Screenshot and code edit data
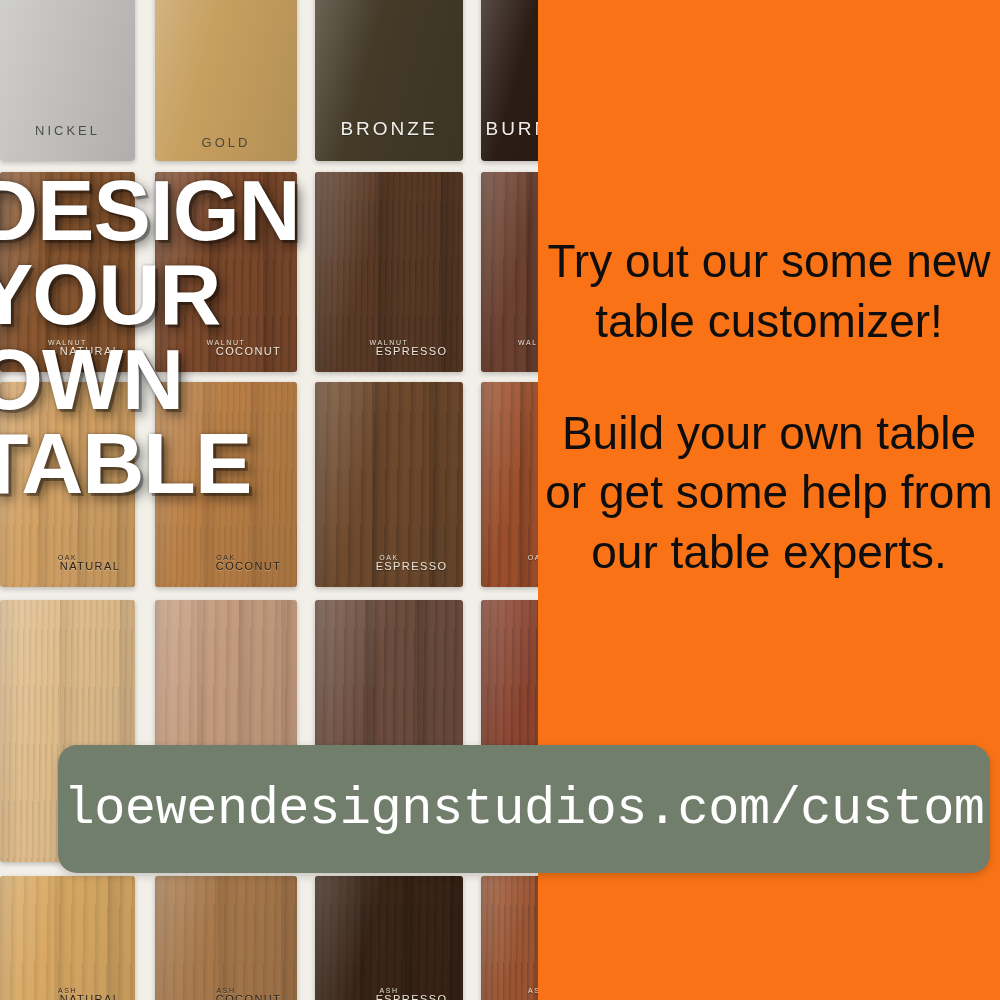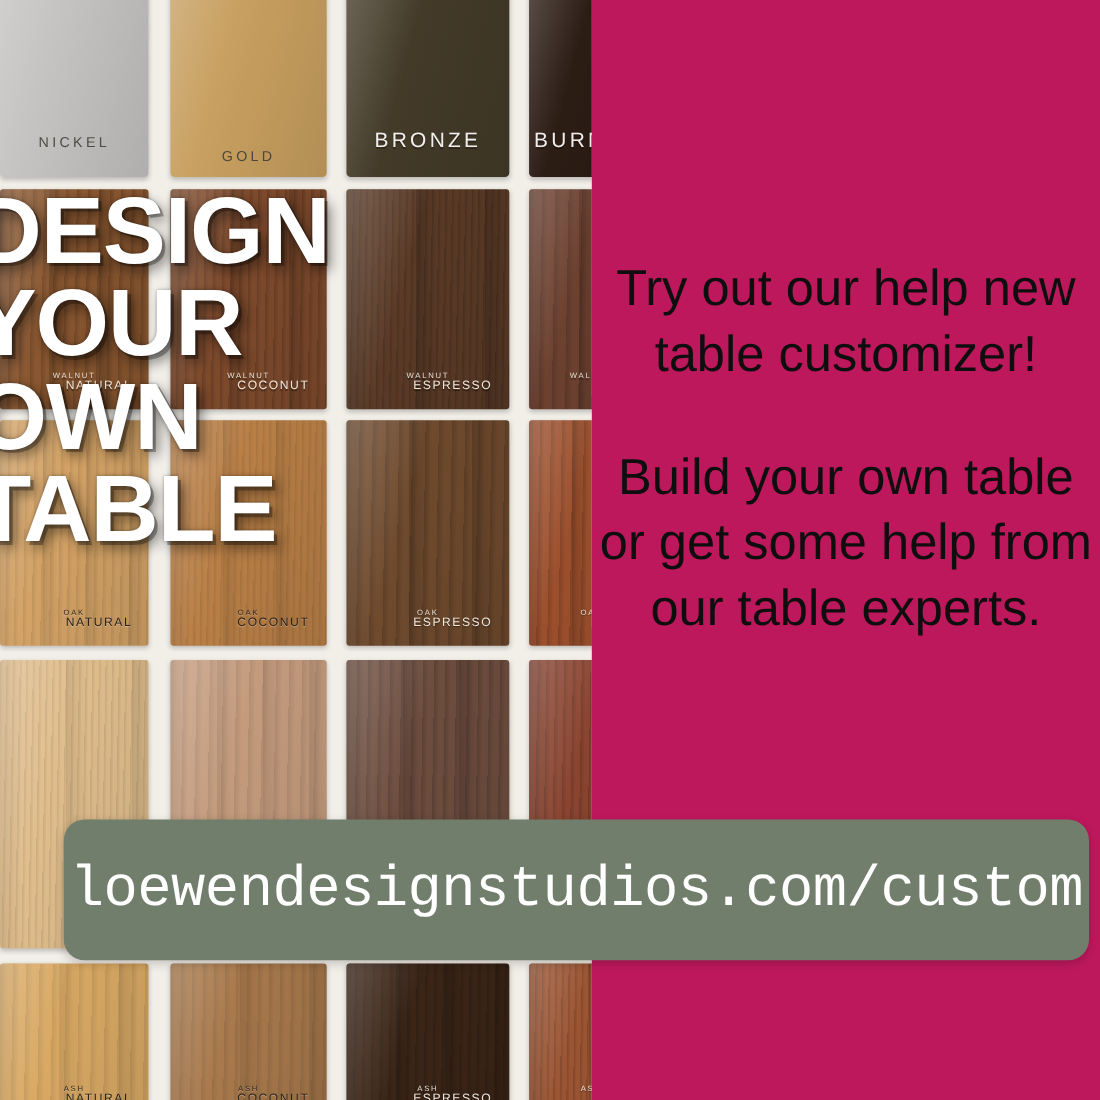"NICKEL" #stage { background: #be185d -> #f97316 }
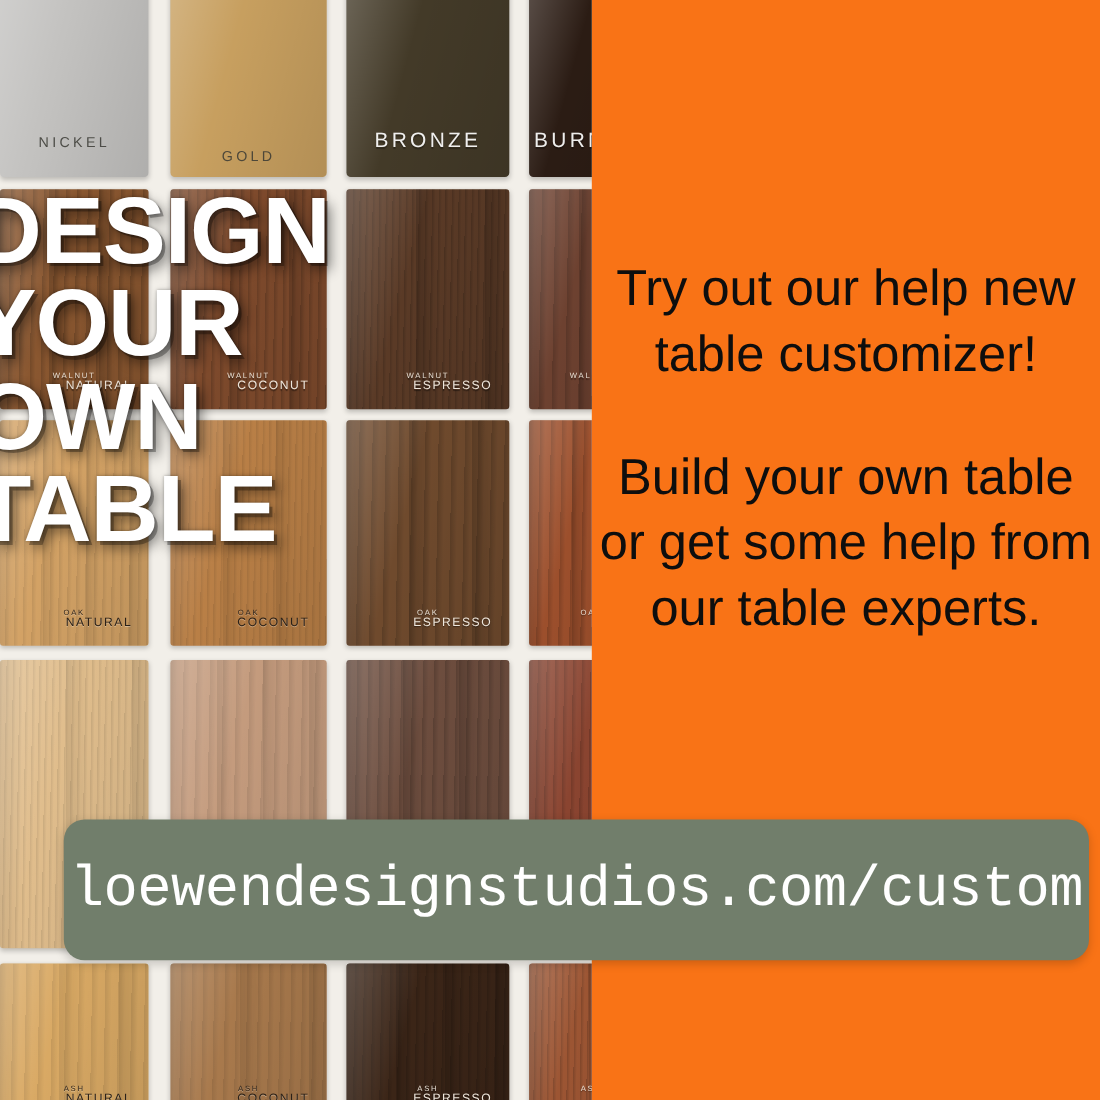"Try out our help new" span.ln { text: help -> some }
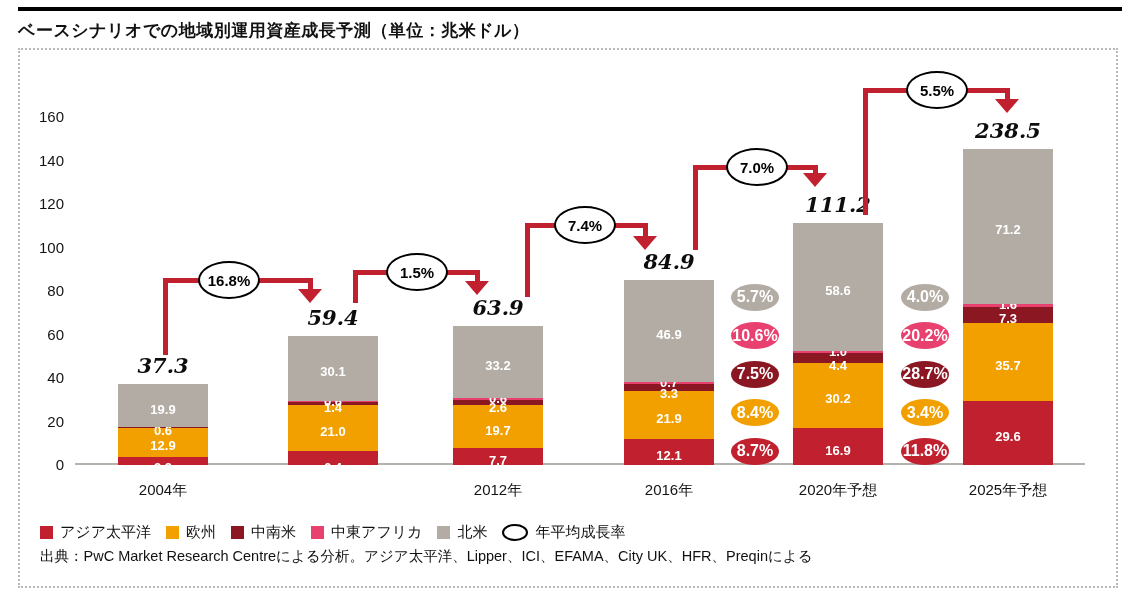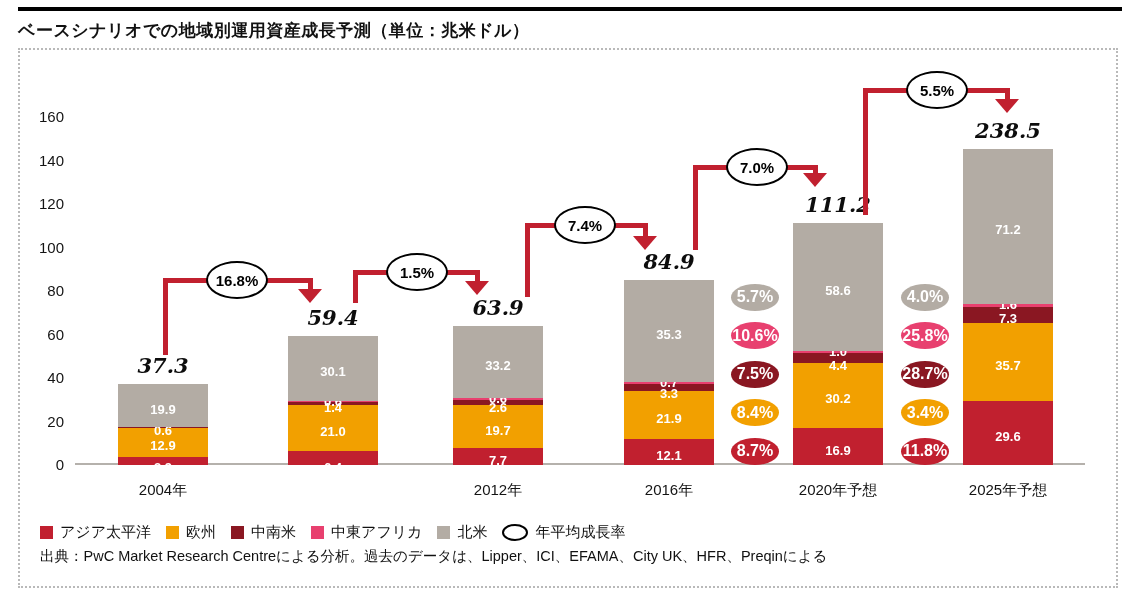"16.8%" div.oval { left: 206px -> 198px }
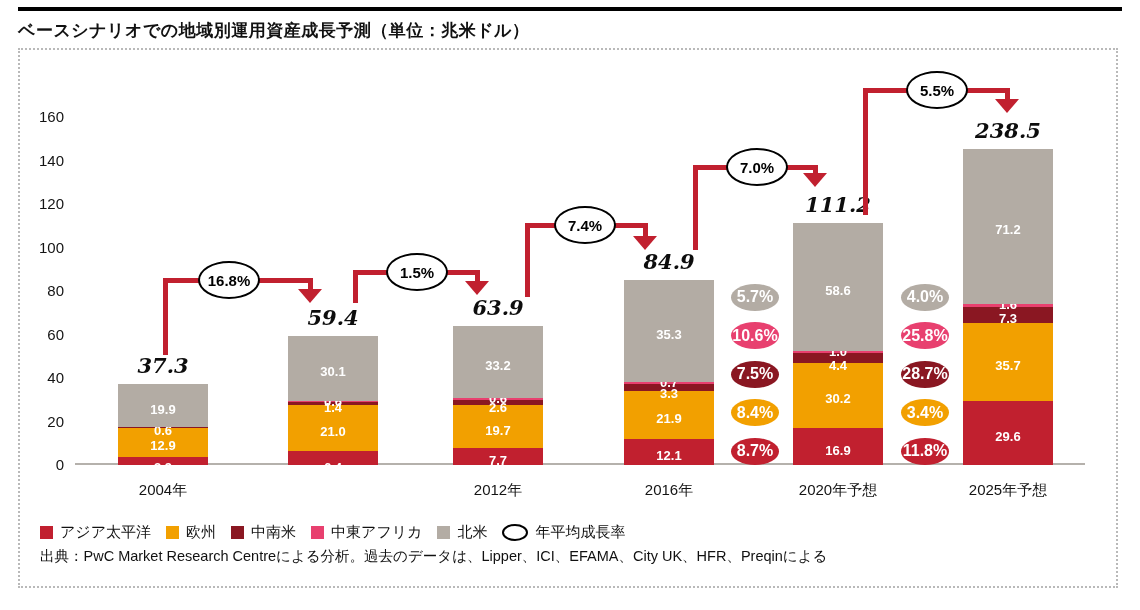"35.3" div.seglab { text: 35.3 -> 46.9 }
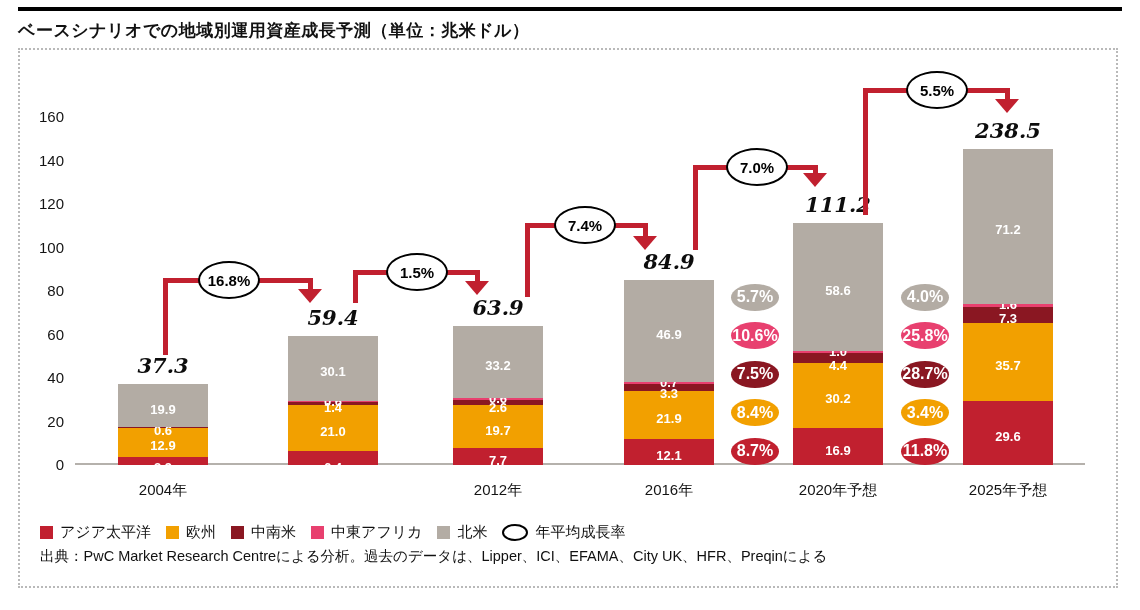"25.8%" div.bub { text: 25.8% -> 20.2% }
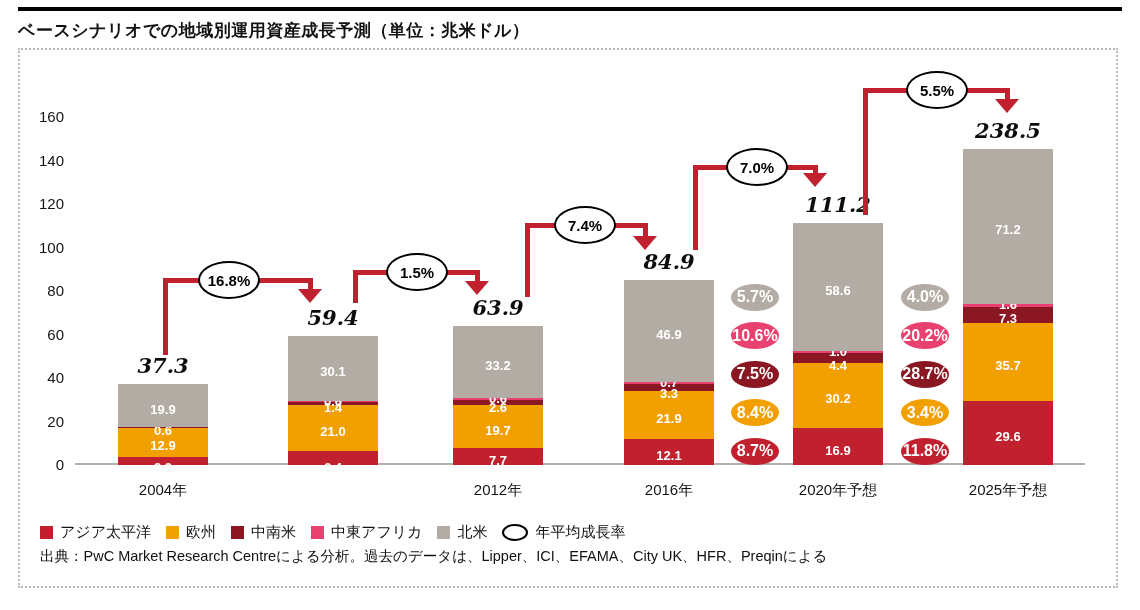"出典：PwC Market Research" div.source { text: 過去のデータは -> アジア太平洋 }
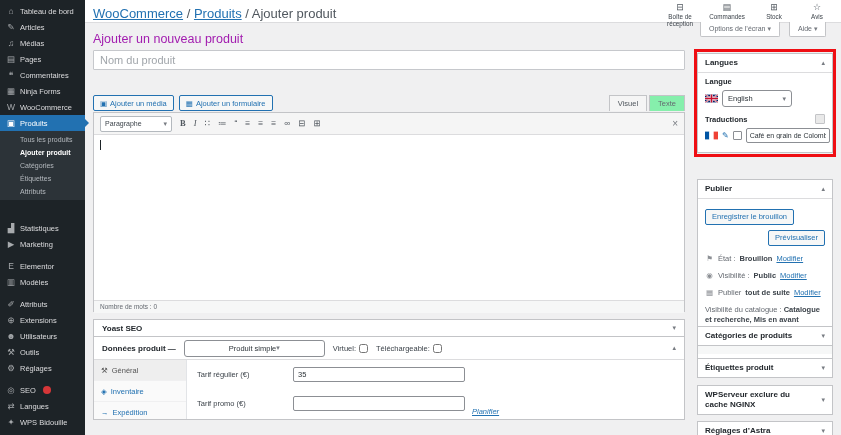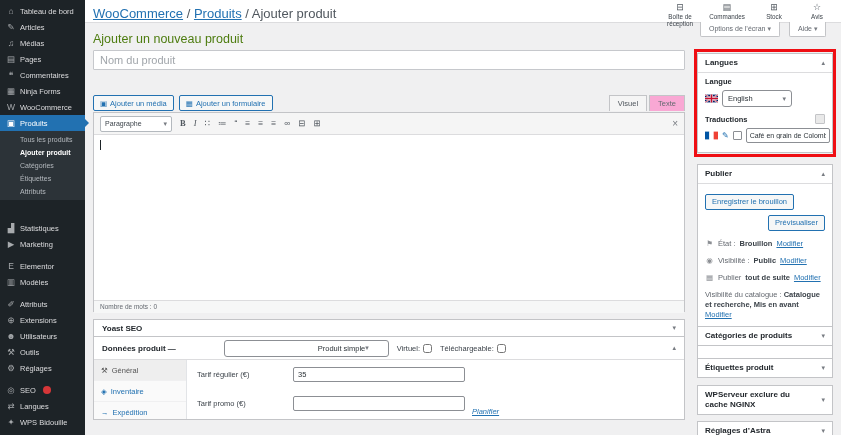"Ajouter un nouveau produit" #page-heading { color: #4d7c0f -> #a21caf }
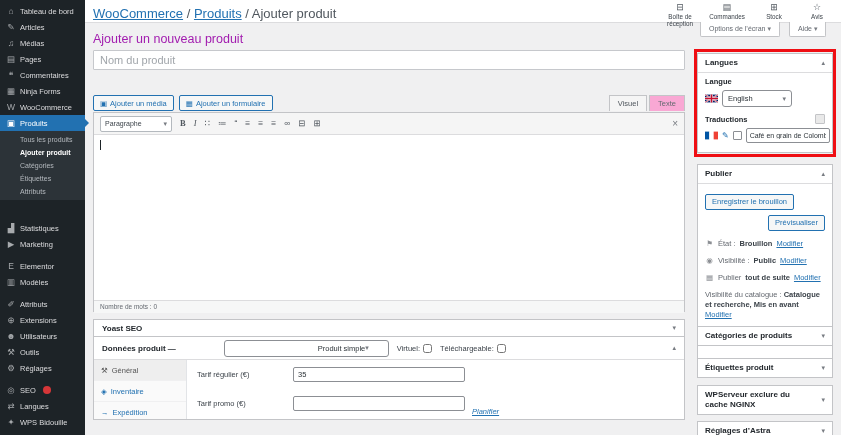"Texte" .ed-tab { background: #f9a8d4 -> #86efac }
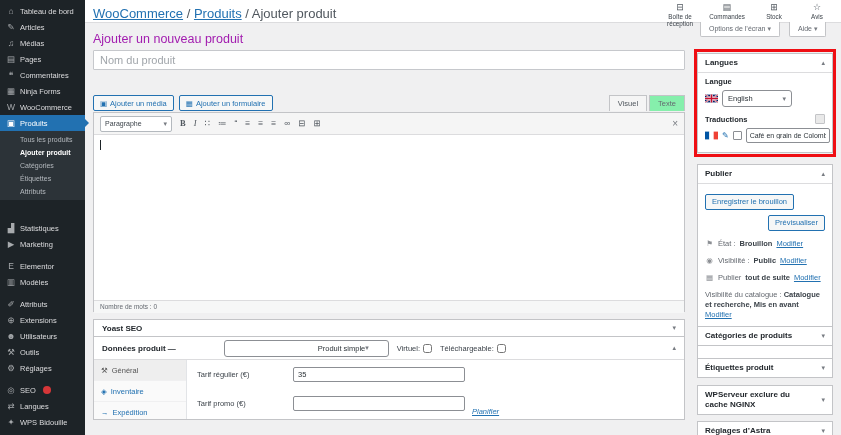"Publier" #panel-publier { top: 164px -> 179px }
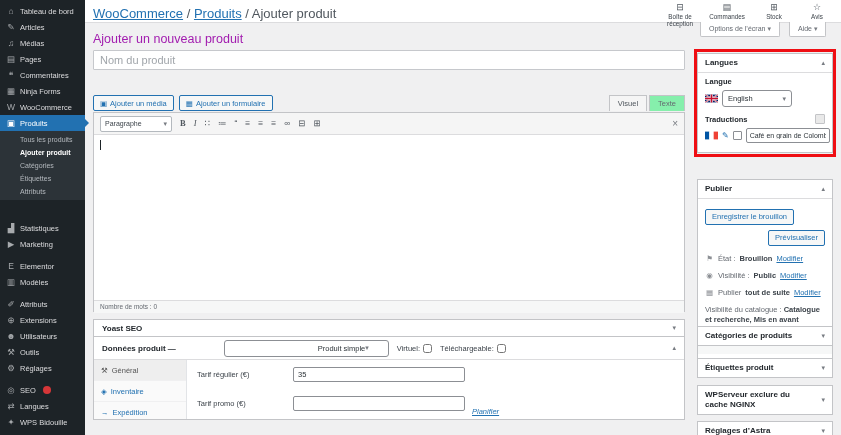"Produit simple" #pd-type { justify-content: flex-end -> center; margin-left: 40px -> none; padding: 0 19px -> 0 7px }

**What is needed**
Your copy should match the records above exactly, apart from the pictures, which stay out.

**Written response**
"NICKEL" #stage { background: #be185d -> #f97316 }
"Try out our help new" span.ln { text: help -> some }
"16.8%" div.oval { left: 206px -> 198px }
"35.3" div.seglab { text: 35.3 -> 46.9 }
"25.8%" div.bub { text: 25.8% -> 20.2% }
"出典：PwC Market Research" div.source { text: 過去のデータは -> アジア太平洋 }
"Ajouter un nouveau produit" #page-heading { color: #4d7c0f -> #a21caf }
"Texte" .ed-tab { background: #f9a8d4 -> #86efac }
"Publier" #panel-publier { top: 164px -> 179px }
"Produit simple" #pd-type { justify-content: flex-end -> center; margin-left: 40px -> none; padding: 0 19px -> 0 7px }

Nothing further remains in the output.